Demnach wären 28 Länder verantwortlich und in der Lage, für die Anpassung der Entwicklungsländer zu zahlen. Auf die USA entfielen mehr als 40 Prozent und auf die EU 35 Prozent (mit Deutschland, Großbritannien, Italien, Frankreich und Spanien als den fünf größten Verursachern) der jährlich 50 Milliarden Anpassungskosten. Japan, Kanada, Australien und Korea müssten zusammen 20 Prozent zahlen, die Hälfte davon Japan.
Bislang ist Konsens, dass die Adaptionskosten sich auf „mehrere zehn Milliarden Dollar“ belaufen werden. Die reichen Länder haben bisher aber nur 182 Millionen Dollar zugesagt – nicht einmal 0,5 Prozent des Minimums, von dem Oxfam ausgeht.
Haiti, Samoa, Kiribati – und Schluss
Um das Verhältnis zu verdeutlichen: Die dringendsten, sofort notwendigen Anpassungsschritte in den am geringsten entwickelten Ländern (LDC) erfordern wahrscheinlich ein bis zwei Milliarden Dollar im Jahr. Aber die reichen und verantwortlichen Staaten eilen sich nicht. Sie haben bisher nur 48 Millionen Dollar in den internationalen Fonds für die LDC gezahlt. Das reicht gerade mal für Haiti, Samoa und Kiribati.

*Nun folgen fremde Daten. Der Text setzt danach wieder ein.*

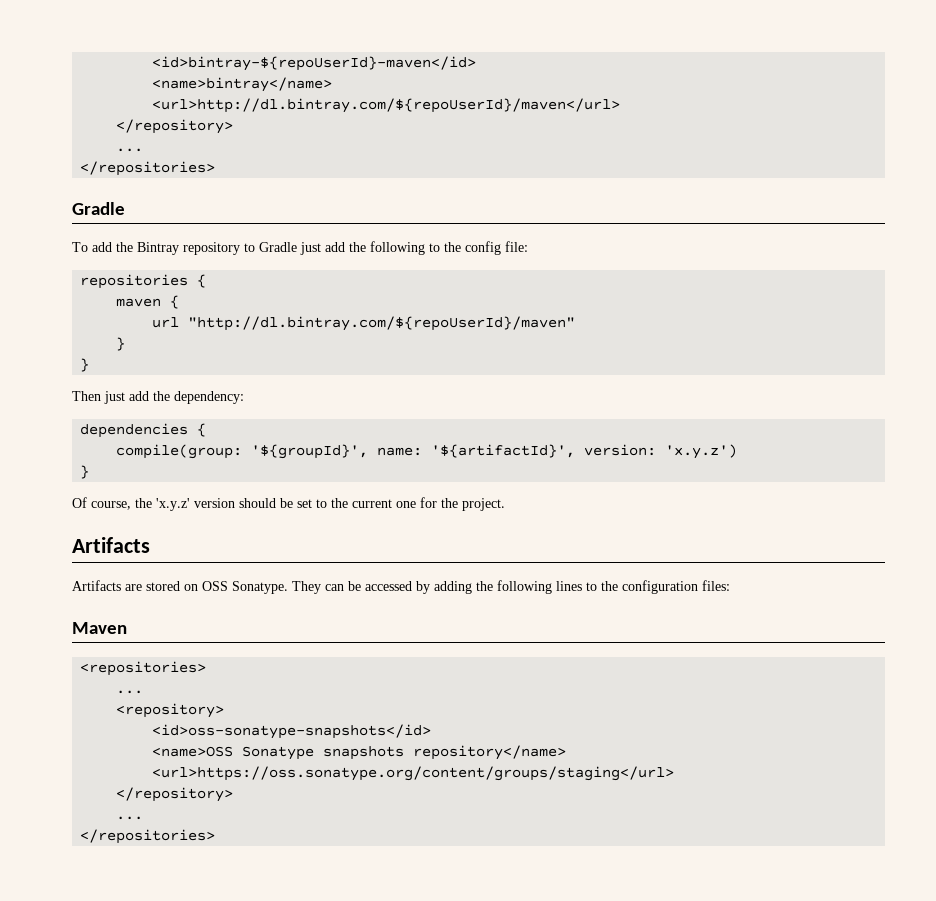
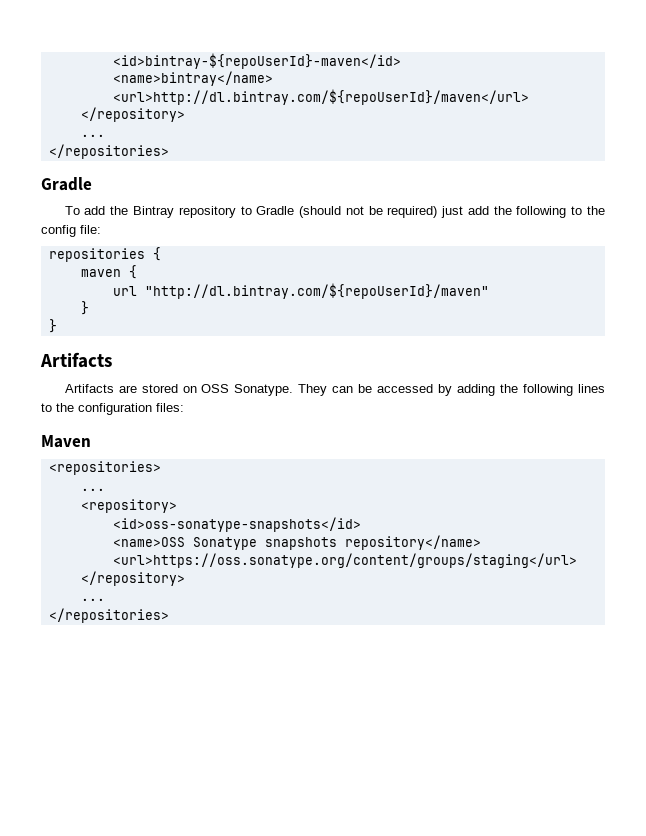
(297, 247) none -> [299,206,438,218] (should not be required)
[72,391,244,404] [80,423,207,438] [116,444,738,459] [80,465,90,479] [72,497,505,511] // Then just add the dependency: // dependencies { // compile(group: '${groupId}', name: '${artifactId}', version: 'x.y.z') // } // Of course, the 'x.y.z' version should be set to the current one for the project. -> (57, 326) none

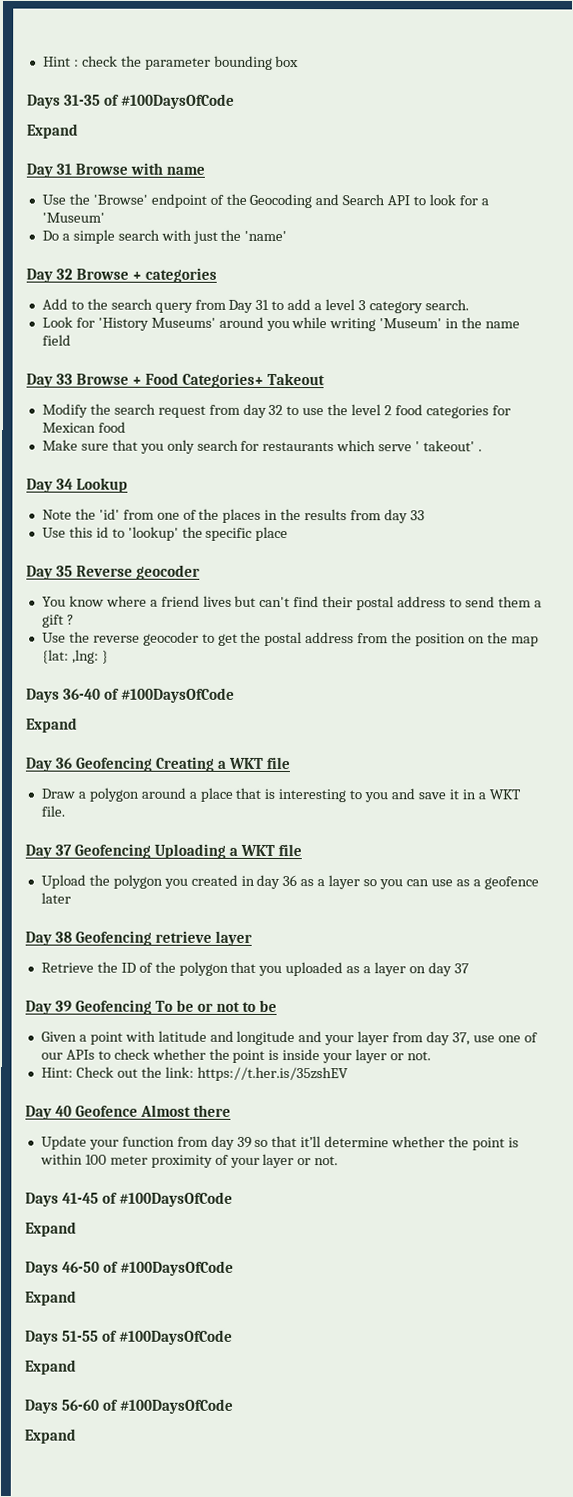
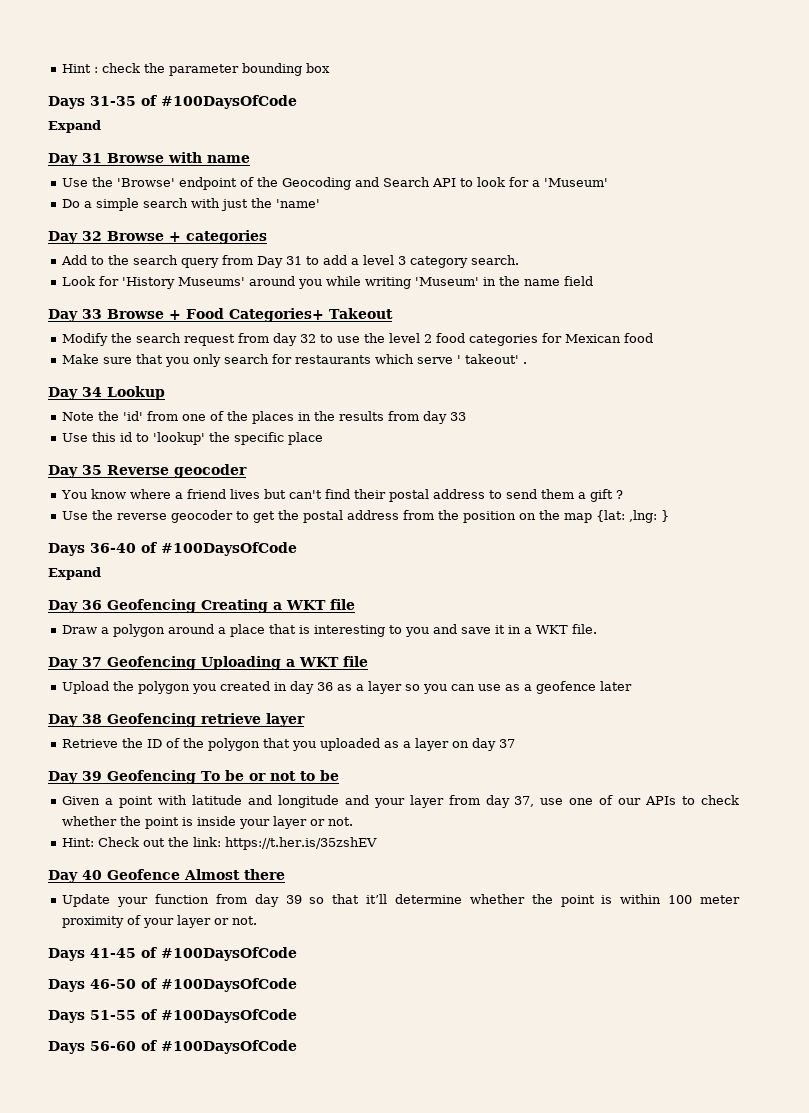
[25,1221,77,1237] // Expand -> (297, 954) none
[25,1290,77,1306] // Expand -> (297, 985) none
[25,1359,77,1375] // Expand -> (297, 1016) none
[24,1428,76,1444] // Expand -> (297, 1047) none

Obendrein rechnen die reichen Länder diesen Bruchteil des Nötigen fast komplett auf ihre staatliche Entwicklungshilfe (ODA) an. Nur die Niederlande haben ausdrücklich versprochen, klimabezogene Mittel zusätzlich zu ihrer Entwicklungshilfe zur Verfügung zu stellen. Aber die ODA ist weltweit längst unterfinanziert, die Geberländer erfüllen noch immer nicht ihr Versprechen, 0,7 Prozent des Bruttoinlandsprodukts bereitzustellen. Anpassungsfinanzierung muss separat und zusätzlich zur Entwicklungshilfe erfolgen. Dieses Geld steht den armen Ländern auf einer ganz anderen Grundlage zu.

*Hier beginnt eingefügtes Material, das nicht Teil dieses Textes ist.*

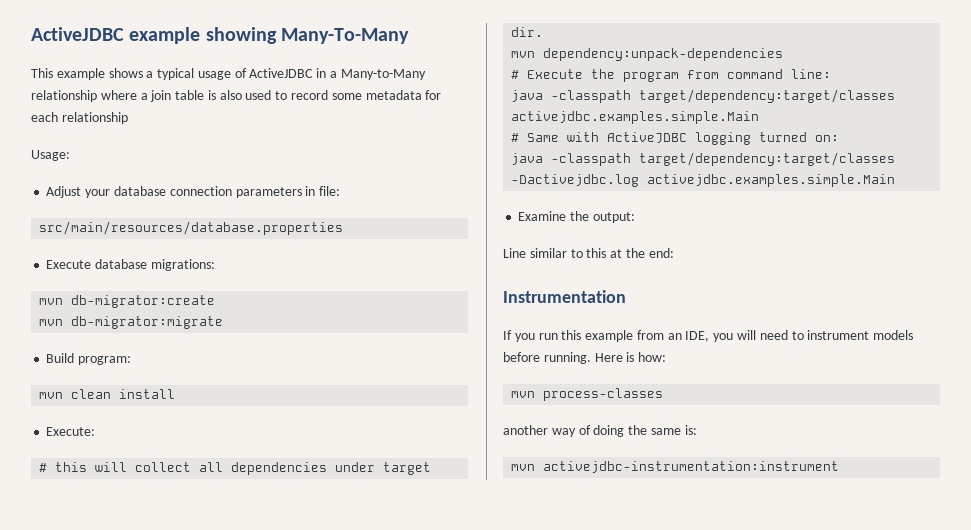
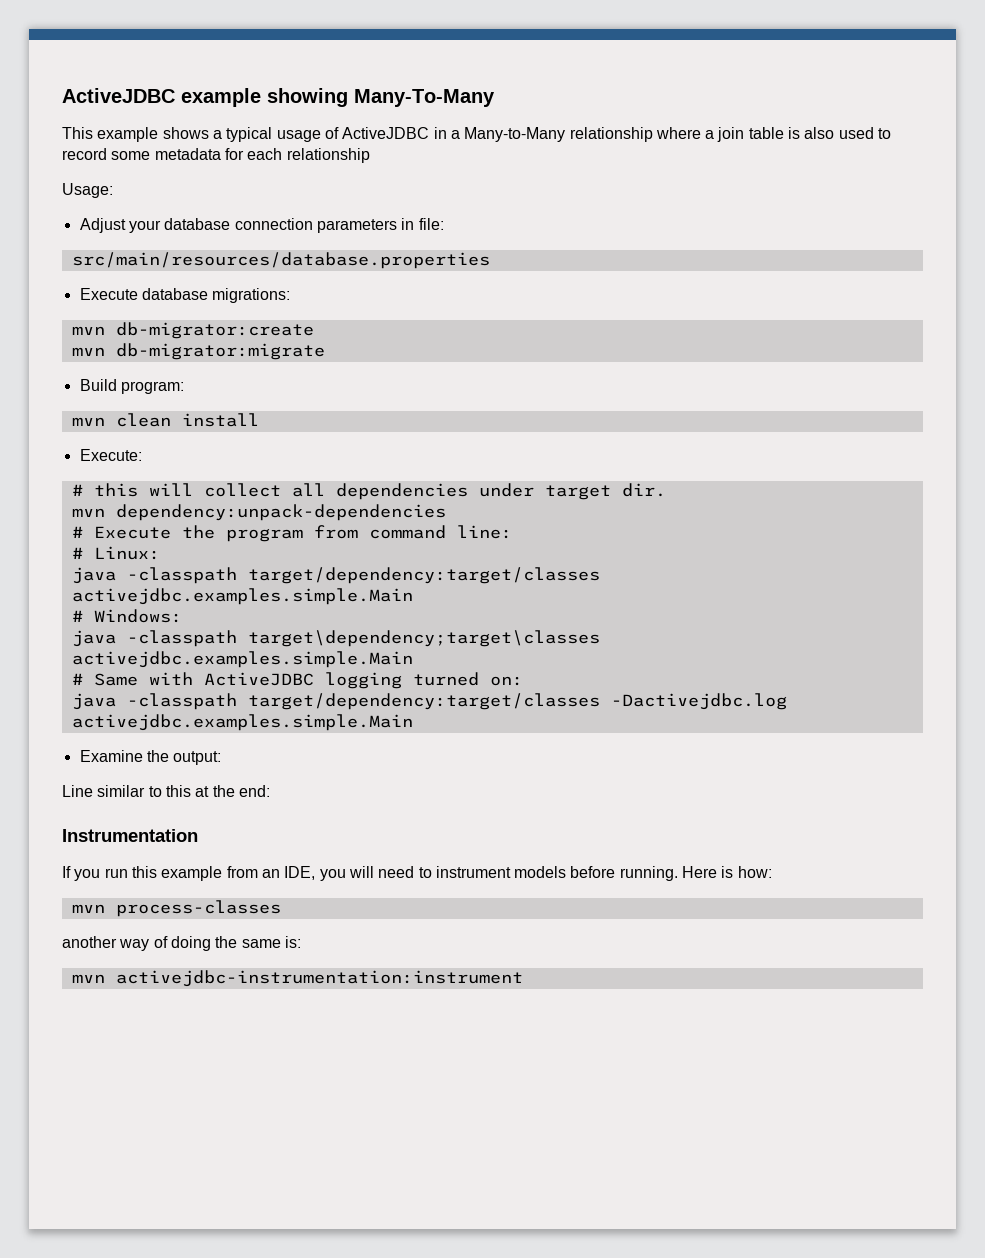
(832, 74) none -> [71,546,160,560] // # Linux:
(760, 117) none -> [71,609,182,623] [71,630,600,647] [71,651,413,668] // # Windows: // java -classpath target\dependency;target\classes activejdbc.examples.simple.Main

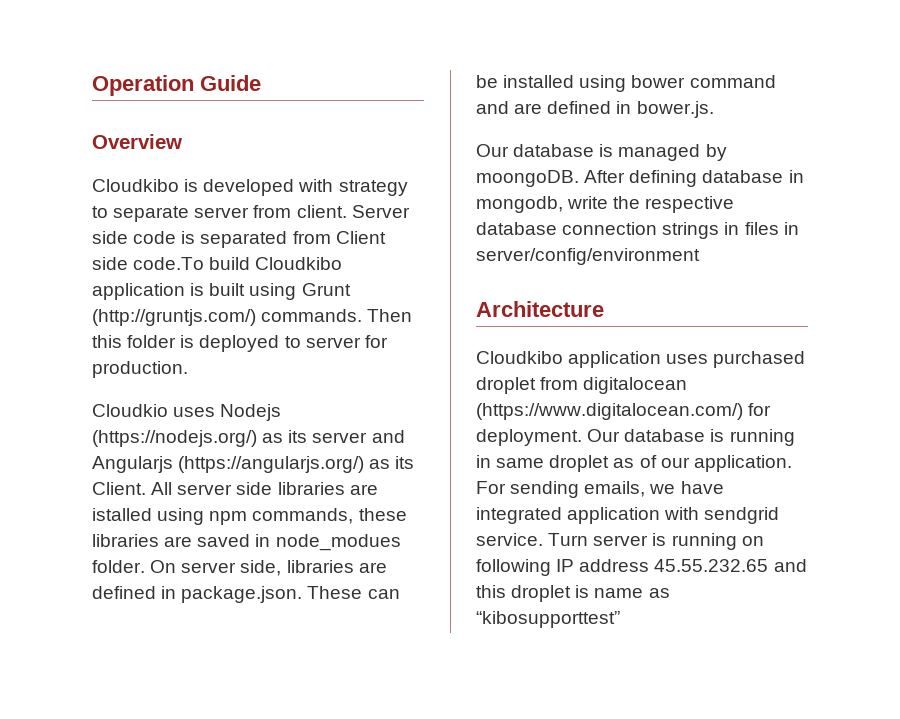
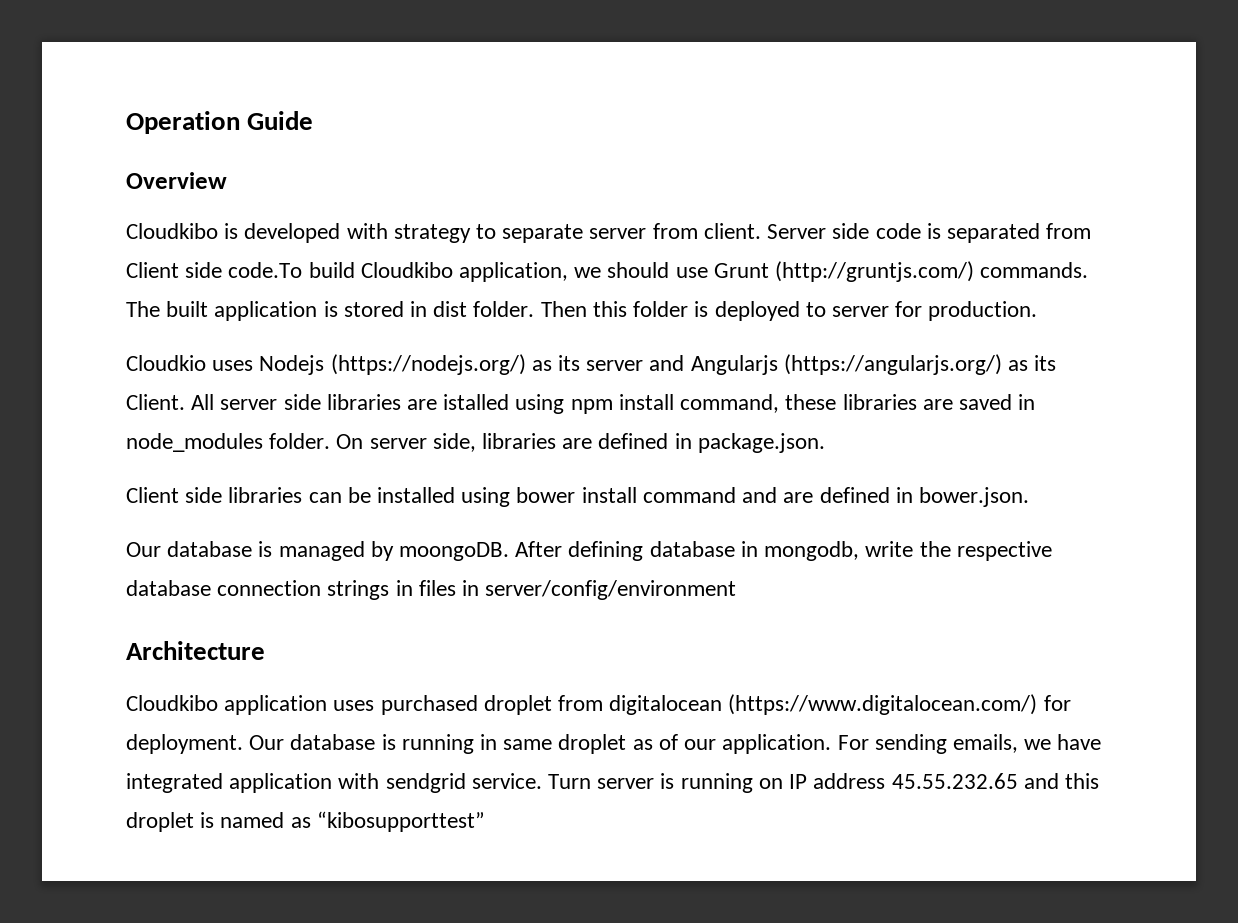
[92,283,351,300] [92,309,363,326] application is built using Grunt (http://gruntjs.com/) commands. -> [459,261,1089,282] [126,301,535,321] application, we should use Grunt (http://gruntjs.com/) commands. The built application is stored in dist folder.
[252,508,354,524] commands, -> [618,394,780,413] install command,
[275,534,401,551] node_modues -> [126,433,263,452] node_modules
[307,586,363,599] These -> [126,487,303,503] // Client side libraries
(686, 81) none -> [581,487,637,503] install
[636,101,714,118] bower.js. -> [918,487,1029,507] bower.json.
[476,559,551,576] following -> (783, 783) none
[594,588,644,598] name -> [220,812,285,828] named

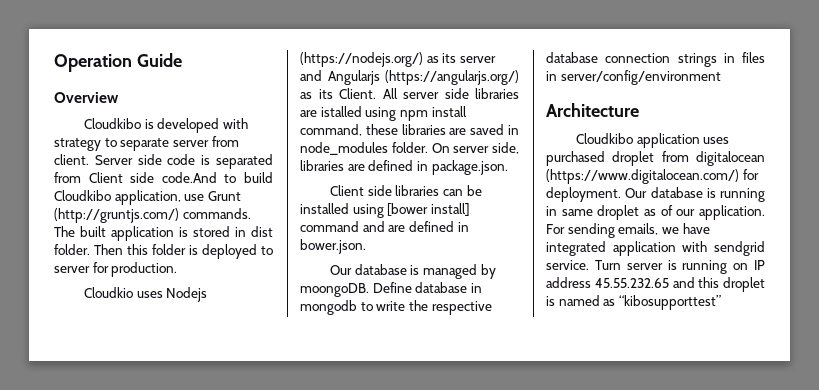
[228,262,303,278] code.To -> [161,172,237,183] code.And to
[574,262,670,278] we should -> (181, 197) none
[516,487,637,503] bower install -> [387,203,470,216] [bower install]
[515,541,860,561] After defining database in mongodb, -> [372,282,482,293] [300,300,373,315] Define database in mongodb to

Derweil ist der Aufwand, den reiche Länder für ihre eigene Klimawandelanpassung betreiben, deutlich größer. Britannien hat international mit 38 Millionen Dollar bisher die größte Summe zugesichert, investiert aber daheim 347 Millionen Dollar in die Kühlung der Londoner U-Bahn. Die Niederlande haben 18 Millionen Dollar internationale Adaptionshilfe zugesagt, geben aber für eigene Deiche mindestens 2,9 Milliarden Dollar aus.

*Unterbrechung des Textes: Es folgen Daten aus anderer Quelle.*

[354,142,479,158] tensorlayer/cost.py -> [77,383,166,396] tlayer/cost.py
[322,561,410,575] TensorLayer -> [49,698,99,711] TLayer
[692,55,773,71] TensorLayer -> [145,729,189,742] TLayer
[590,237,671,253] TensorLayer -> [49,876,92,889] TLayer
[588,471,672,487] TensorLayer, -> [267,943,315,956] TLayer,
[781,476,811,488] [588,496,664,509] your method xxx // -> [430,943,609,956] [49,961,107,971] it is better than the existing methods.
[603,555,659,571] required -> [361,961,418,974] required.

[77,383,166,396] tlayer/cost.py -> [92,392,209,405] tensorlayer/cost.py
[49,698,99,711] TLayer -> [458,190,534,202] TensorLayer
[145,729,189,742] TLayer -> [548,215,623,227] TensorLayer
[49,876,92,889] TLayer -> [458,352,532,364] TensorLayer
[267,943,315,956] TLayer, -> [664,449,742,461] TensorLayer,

Es ist im Eigeninteresse reicher Länder, ihr schädliches Tun zu stoppen und stattdessen zu helfen. Anpassung kann die Schäden des Klimawandels in armen Ländern reduzieren, geht aber nicht an die Wurzel des Problems. Wenn die Industrieländer ihre Emissionen nicht schnell reduzieren, werden sich die Adaptionskosten immer weiter in die Höhe schrauben. Es geht um globale Stabilität und Sicherheit. Die reichen Länder stehen nicht nur vor dem Problem schwerwiegender klimatischer Bedrohung zu Hause, sondern auch vor möglichen Krisen im Ausland, wenn die Entwicklungsländer zunehmend unter Armut, Hunger, Krankheit, Migration und Konflikten um Ressourcen leiden. Es ist im Interesse aller Länder, das Thema Klimawandel anzugehen – und zwar sofort.